Task prompt:
Restate all the entries exactly as they appear, apart from the pictures.

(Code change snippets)

———

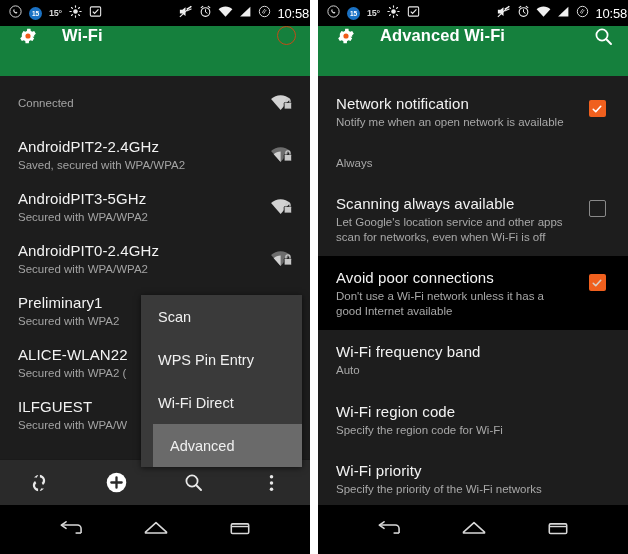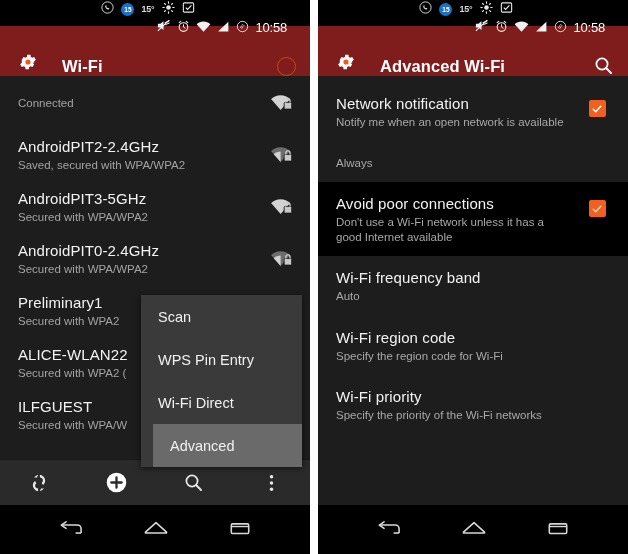"15°" .statusbar { align-items: center -> none; flex-direction: column -> none; padding: 0 23px 0 9px -> 0 1px 0 9px }
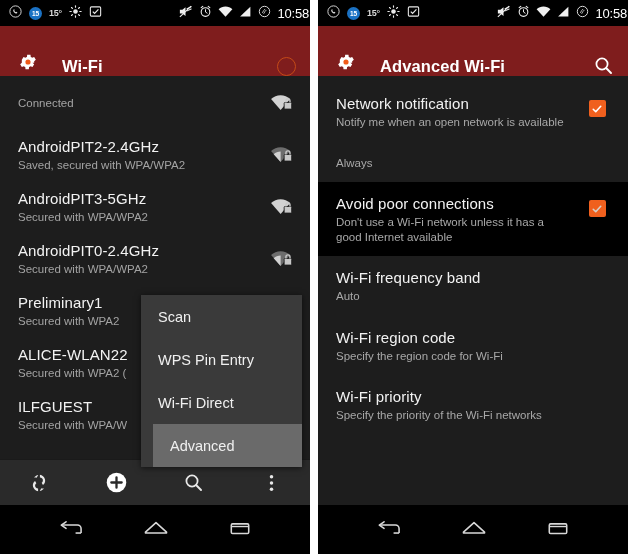"Wi-Fi" .actionbar { align-items: flex-end -> flex-start; background: #7f1d1d -> #15803d }
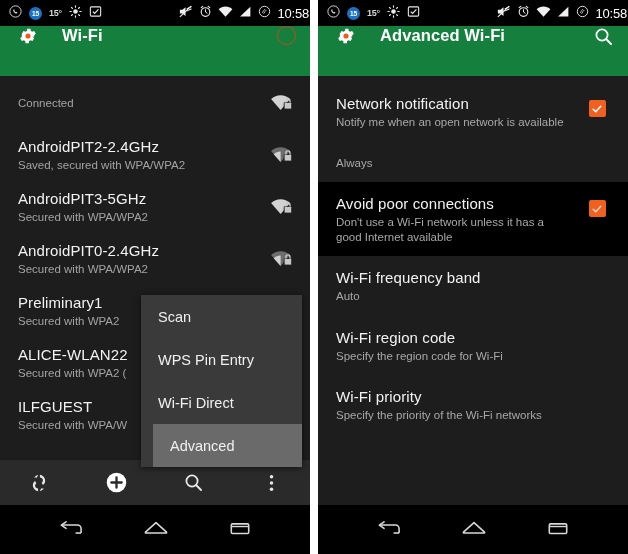"Scanning always available" div.set-row { html: none -> <div> <div> <div>Scanning always available</div> <div>Let Google's location service and other apps scan for networks, even when Wi-Fi is off</div> </div> <div> <span></span> </div> </div> }
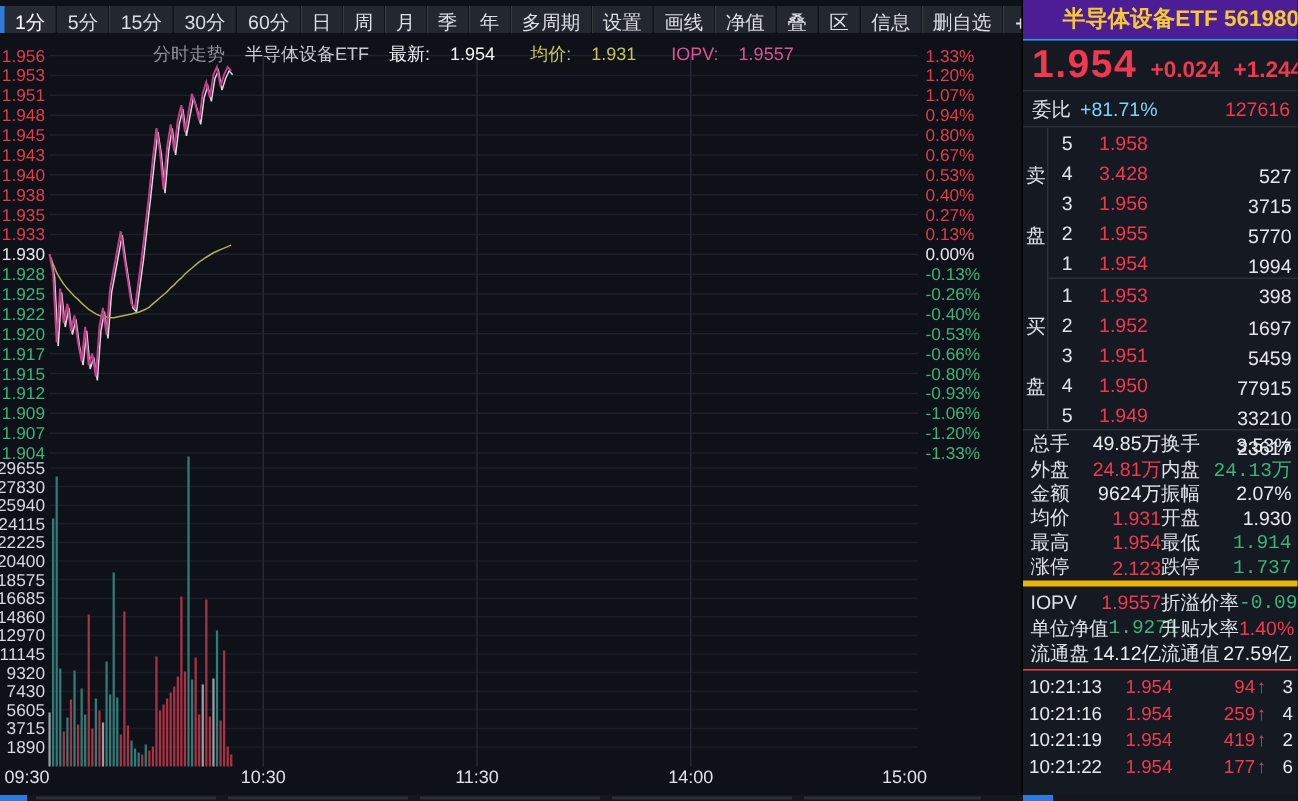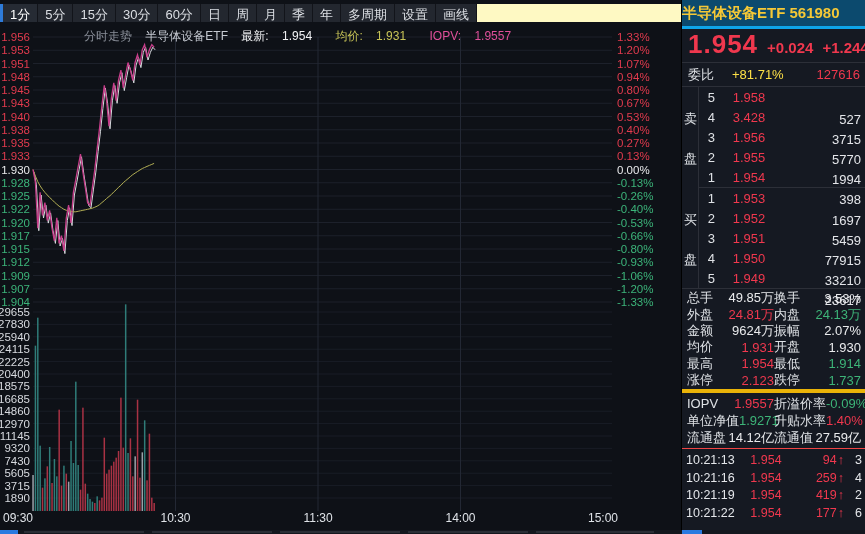"净值" div { html: none -> <div> <div>净值</div> <div>叠</div> <div>区</div> <div>信息</div> <div>删自选</div> <div>+</div> <div>—</div> <div>→|</div> </div> }
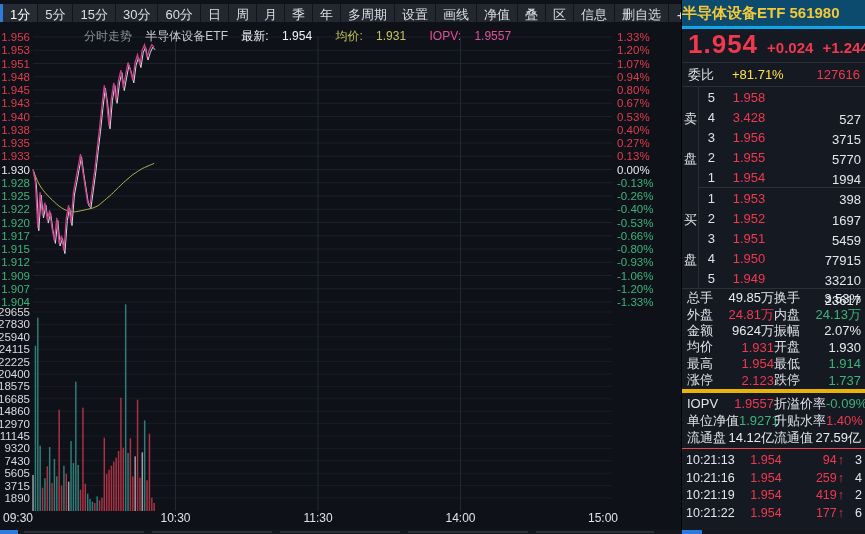"半导体设备ETF 561980" #qp-title { background: #0c4a6e -> #4c1d95; border-bottom: 3px solid #0ea5e9 -> 1px solid #0ea5e9; text-align: left -> right }
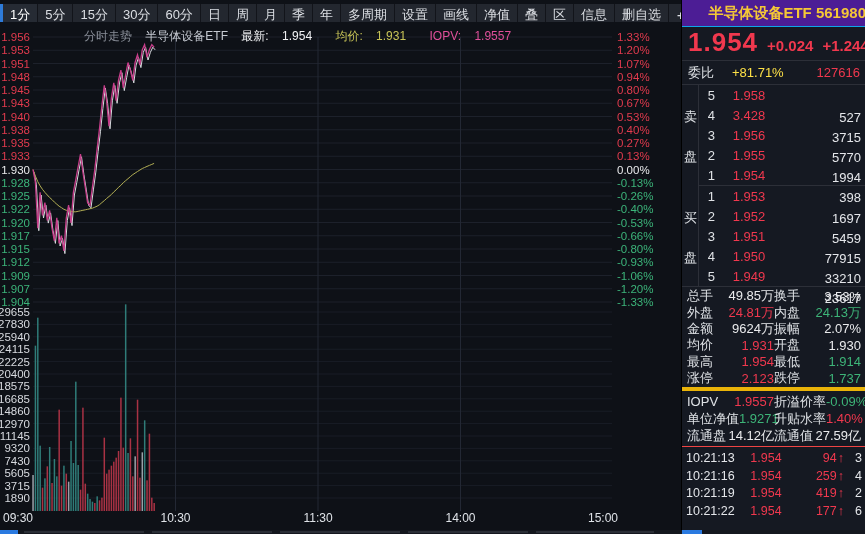"分时走势 半导体设备ETF 最新: 1.954 均价:" #chart-header { left: 84px -> 102px }
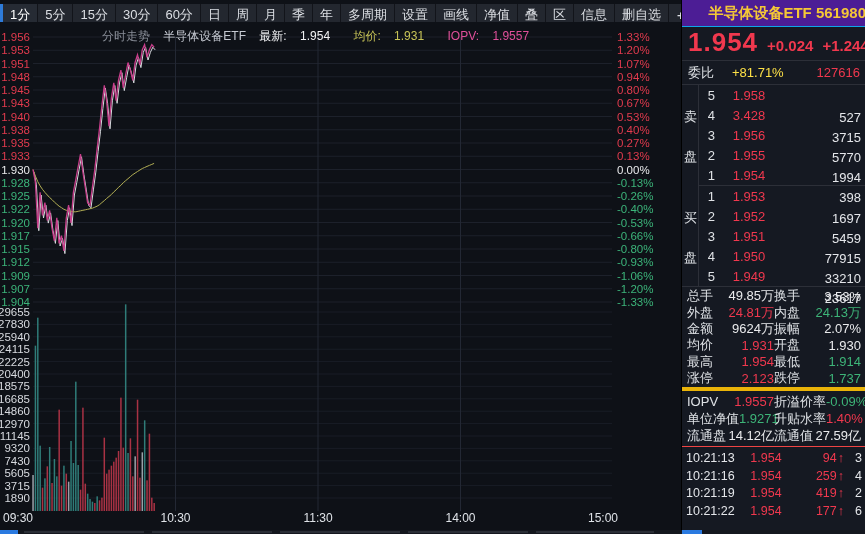"+81.71%" #qp-weibi .val { color: #fde047 -> #7dd3fc; margin-left: 18px -> 6px }
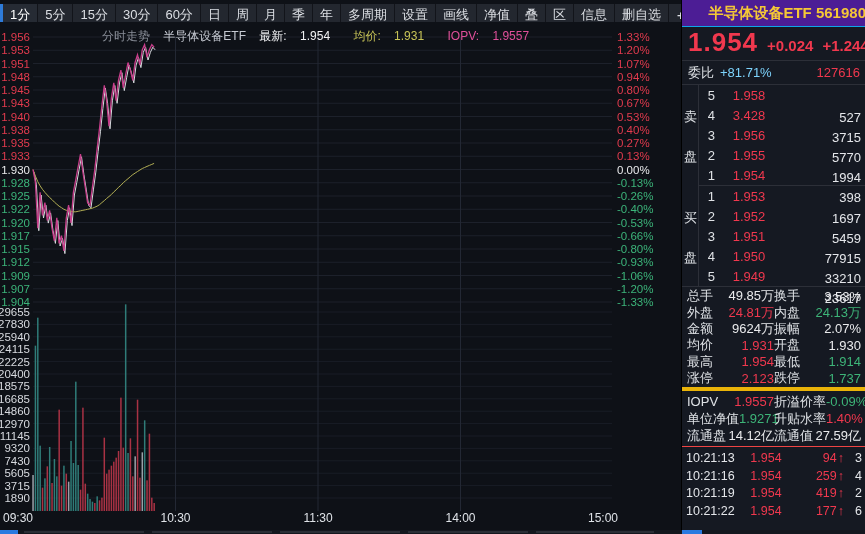"24.13万" .g { font-family: none -> Liberation Mono, monospace }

———

Written answer:
"15°" .statusbar { align-items: center -> none; flex-direction: column -> none; padding: 0 23px 0 9px -> 0 1px 0 9px }
"Wi-Fi" .actionbar { align-items: flex-end -> flex-start; background: #7f1d1d -> #15803d }
"Scanning always available" div.set-row { html: none -> <div> <div> <div>Scanning always available</div> <div>Let Google's location service and other apps scan for networks, even when Wi-Fi is off</div> </div> <div> <span></span> </div> </div> }
"净值" div { html: none -> <div> <div>净值</div> <div>叠</div> <div>区</div> <div>信息</div> <div>删自选</div> <div>+</div> <div>—</div> <div>→|</div> </div> }
"半导体设备ETF 561980" #qp-title { background: #0c4a6e -> #4c1d95; border-bottom: 3px solid #0ea5e9 -> 1px solid #0ea5e9; text-align: left -> right }
"分时走势 半导体设备ETF 最新: 1.954 均价:" #chart-header { left: 84px -> 102px }
"+81.71%" #qp-weibi .val { color: #fde047 -> #7dd3fc; margin-left: 18px -> 6px }
"24.13万" .g { font-family: none -> Liberation Mono, monospace }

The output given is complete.